2.3 Luminal and glandular epithelium isolation

The mouse uterus was collected, the uterine horns were removed from the uterine tunica, the uterus was flushed with HBSS (Sigma, SLCB9243), and the flushed fluid was observed under a somatic microscope, with blastocysts to determine mouse pregnancy. The uterus was placed in HBSS digestion solution containing 0.2% trypsin and 0.06% trypsin II (Roche BR, 4942078001) and digested at 4°C for 1 h, and in a water bath at 37°C for 1 h. After completion of the digestion, the epithelium of the uterine lumen was rinsed by drawing HBSS buffer with a 10 mL syringe. The luminal epithelium was washed in HBSS and collected for further study (Figure 1A).

Figure 1

Figure 1. (A) Schematic diagram of the delayed and activated implantation model in the study. (B) Steps for collecting uterine tissue and isolating the luminal and glandular epithelium.
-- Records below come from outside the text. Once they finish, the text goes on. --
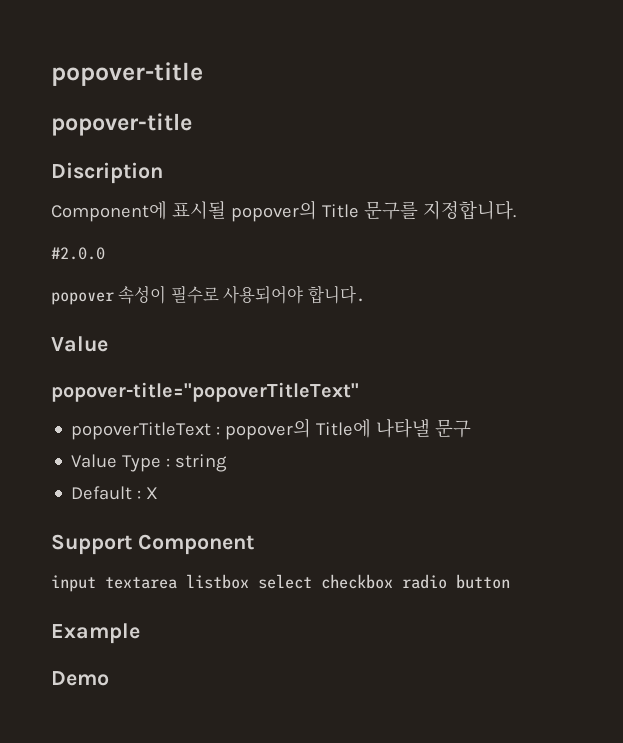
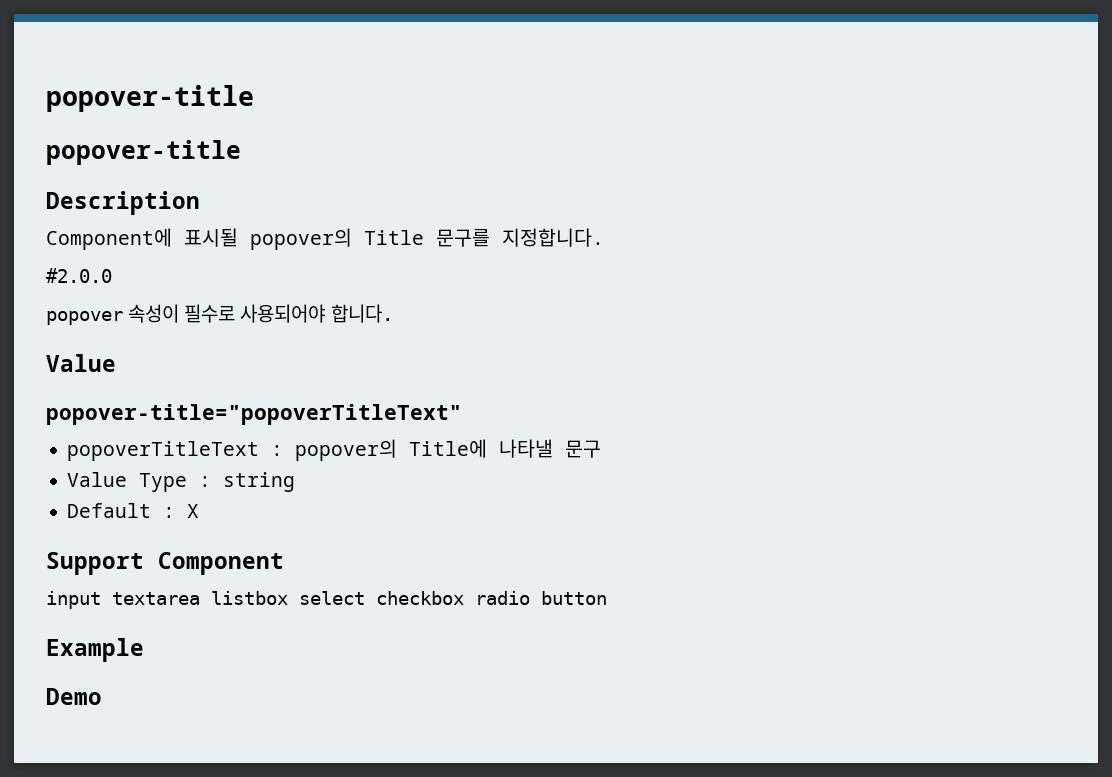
- Discription
+ Description

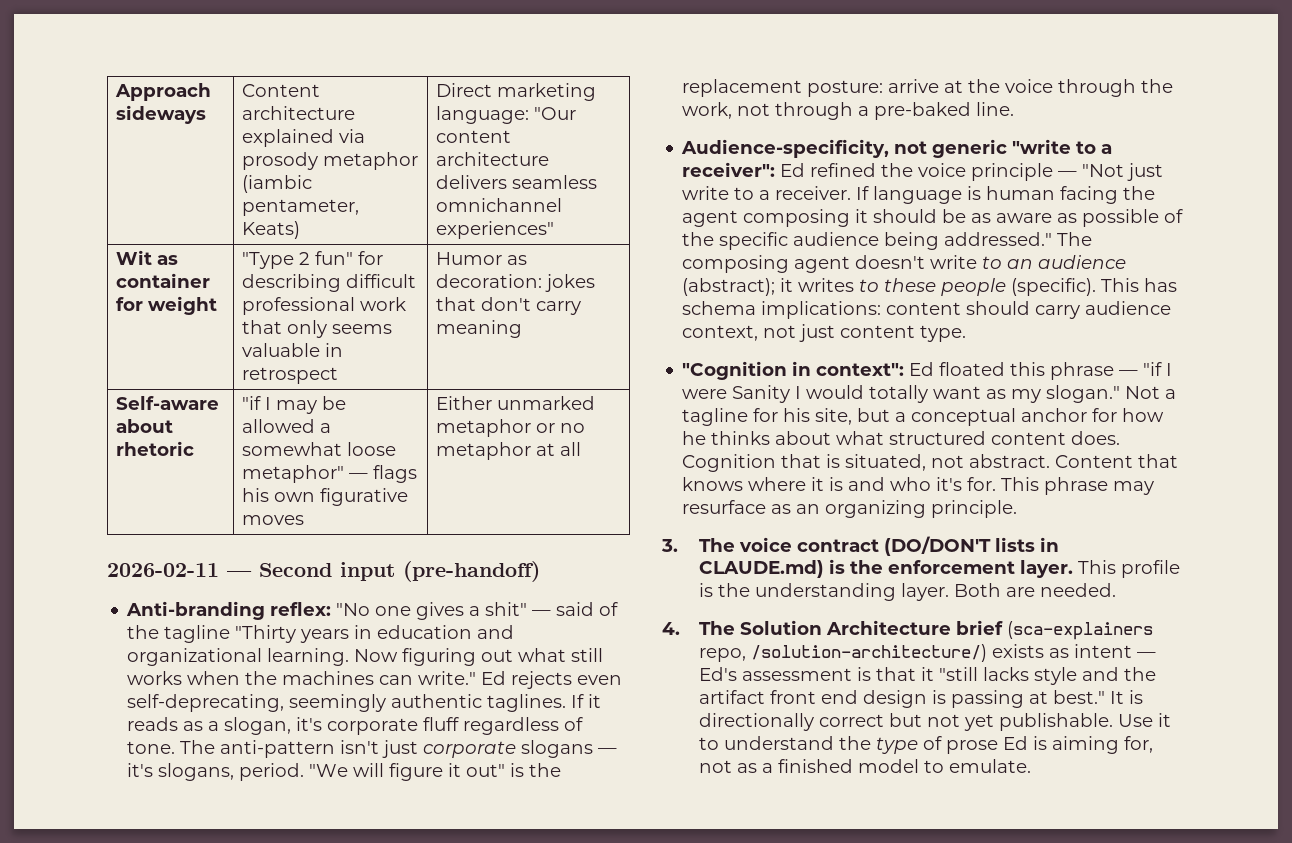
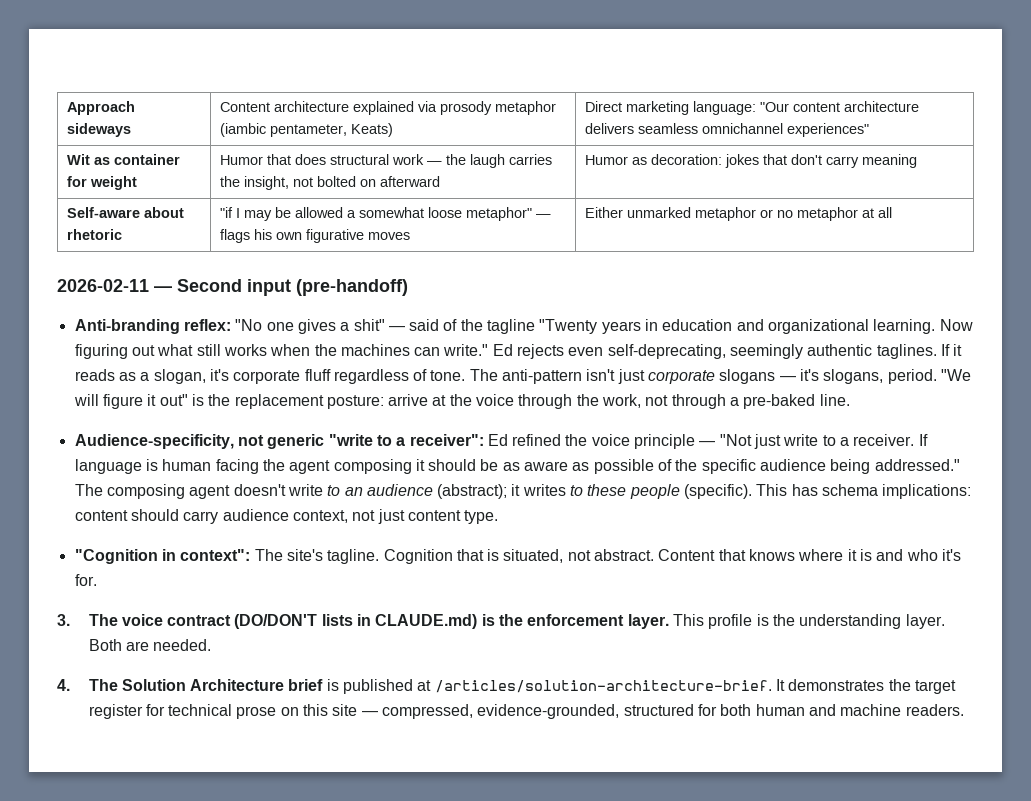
- Wit as container for weight | "Type 2 fun" for describing difficult professional work that only seems valuable in retrospect | Humor as decoration: jokes that don't carry meaning
+ Wit as container for weight | Humor that does structural work — the laugh carries the insight, not bolted on afterward | Humor as decoration: jokes that don't carry meaning
- Anti-branding reflex: "No one gives a shit" — said of the tagline "Thirty years in education and organizational learning.
+ Anti-branding reflex: "No one gives a shit" — said of the tagline "Twenty years in education and organizational learning.
- "Cognition in context": Ed floated this phrase — "if I were Sanity I would totally want as my slogan." Not a tagline for his site, but a conceptual anchor for how he thinks about what structured content does.
+ "Cognition in context": The site's tagline.
- This phrase may resurface as an organizing principle.
- 4. The Solution Architecture brief (sca-explainers repo, /solution-architecture/) exists as intent — Ed's assessment is that it "still lacks style and the artifact front end design is passing at best." It is directionally correct but not yet publishable. Use it to understand the type of prose Ed is aiming for, not as a finished model to emulate.
+ 4. The Solution Architecture brief is published at /articles/solution-architecture-brief. It demonstrates the target register for technical prose on this site — compressed, evidence-grounded, structured for both human and machine readers.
Created with BioRender.com.

The remaining tissue was sheared into 0.5 cm³ pieces and digested in 10% FBS, 0.1% collagenase (Gibco, 17104019), 0.06% dispase II digestion system at 37°C, 810 rpm/30 min in a metal bath, and then 1% DNase (Yeasen, 10607ES15) was added for 5 min. After digestion, the supernatant was passed through a 200-mesh filter. It was washed several times with HBSS medium. The supernatant was collected and passed through a 1,000-mesh filter twice. The final filtrate contained stromal cells; the filtrate was glandular epithelium. The sieve was inverted on a 35 mm petri dish, the retained glandular epithelial cells were backwashed from the sieve membrane, and the precipitate was centrifuged at 1,200 rpm/5 min and collected (Figure 1B).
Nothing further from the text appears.